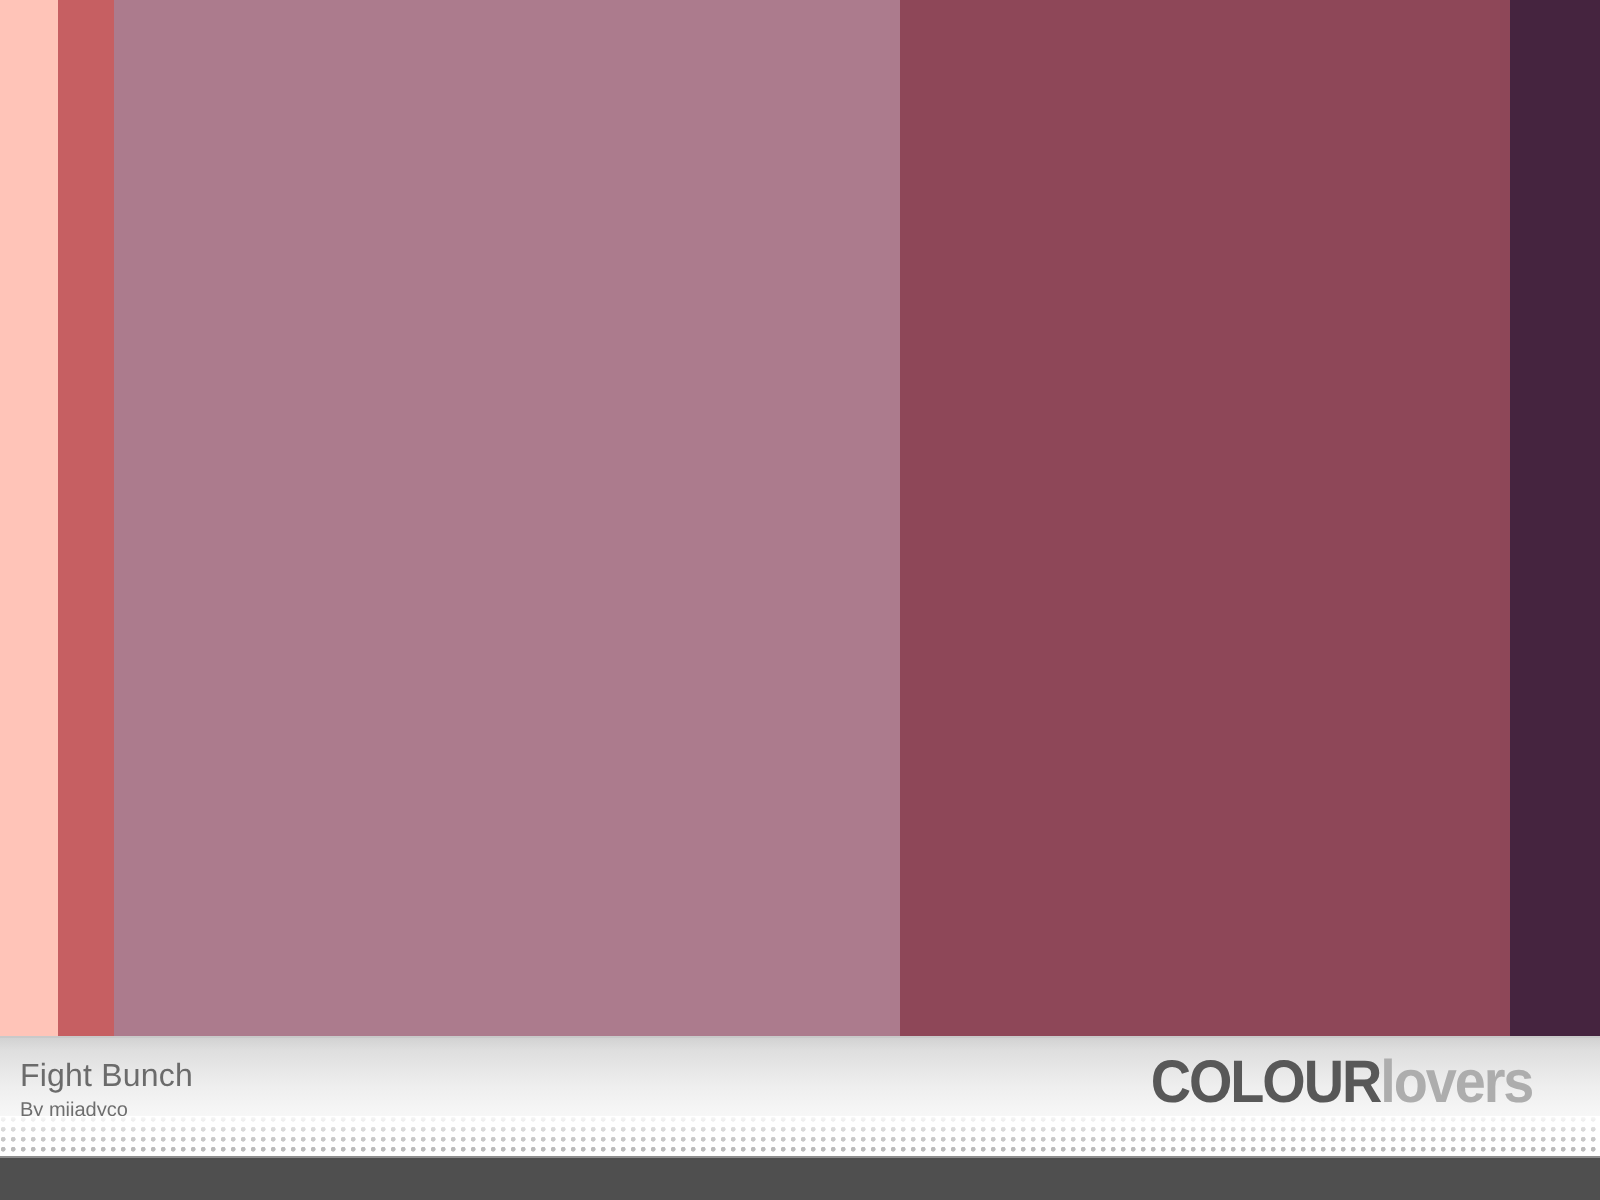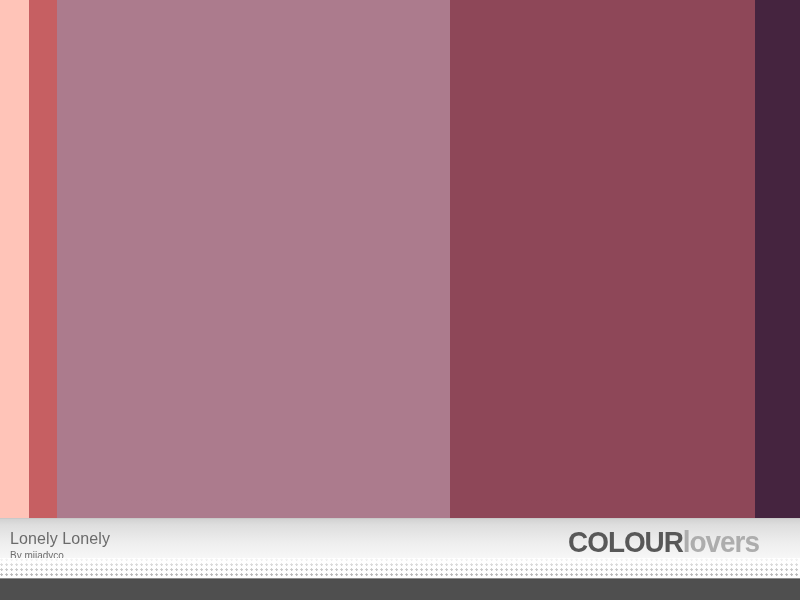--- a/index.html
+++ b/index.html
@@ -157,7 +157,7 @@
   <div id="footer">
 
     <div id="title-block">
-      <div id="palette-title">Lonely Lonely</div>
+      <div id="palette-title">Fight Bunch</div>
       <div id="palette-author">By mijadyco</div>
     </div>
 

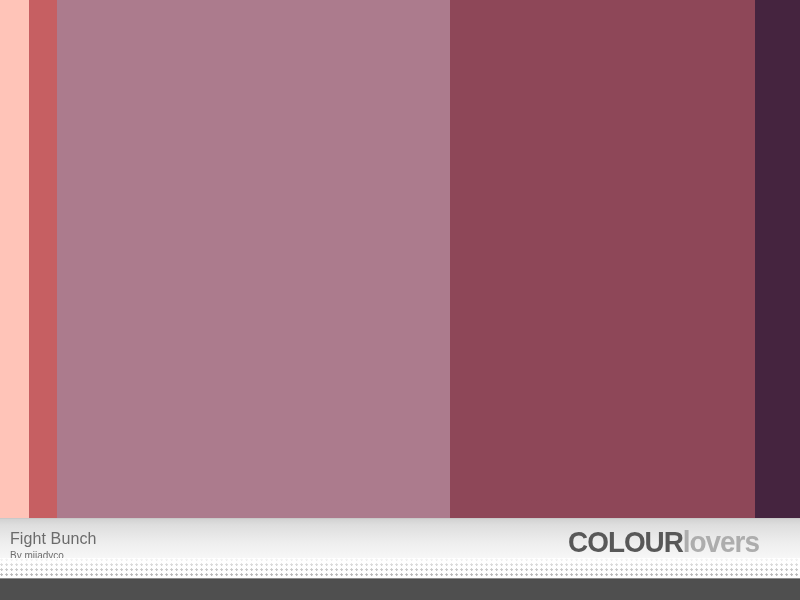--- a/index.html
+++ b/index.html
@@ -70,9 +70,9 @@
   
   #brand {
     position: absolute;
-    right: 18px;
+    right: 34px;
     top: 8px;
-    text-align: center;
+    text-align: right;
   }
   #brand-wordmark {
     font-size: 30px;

* * * * * * *

AIM OF THE TASK |
Print again, word for word, every line from the line with "-157,7 +157,7 @@" to the final line of the records, inclusive; skip the pictures.

WORKED SOLUTION |
@@ -157,7 +157,7 @@
   <div id="footer">
 
     <div id="title-block">
-      <div id="palette-title">Lonely Lonely</div>
+      <div id="palette-title">Fight Bunch</div>
       <div id="palette-author">By mijadyco</div>
     </div>
 

--- a/index.html
+++ b/index.html
@@ -70,9 +70,9 @@
   
   #brand {
     position: absolute;
-    right: 18px;
+    right: 34px;
     top: 8px;
-    text-align: center;
+    text-align: right;
   }
   #brand-wordmark {
     font-size: 30px;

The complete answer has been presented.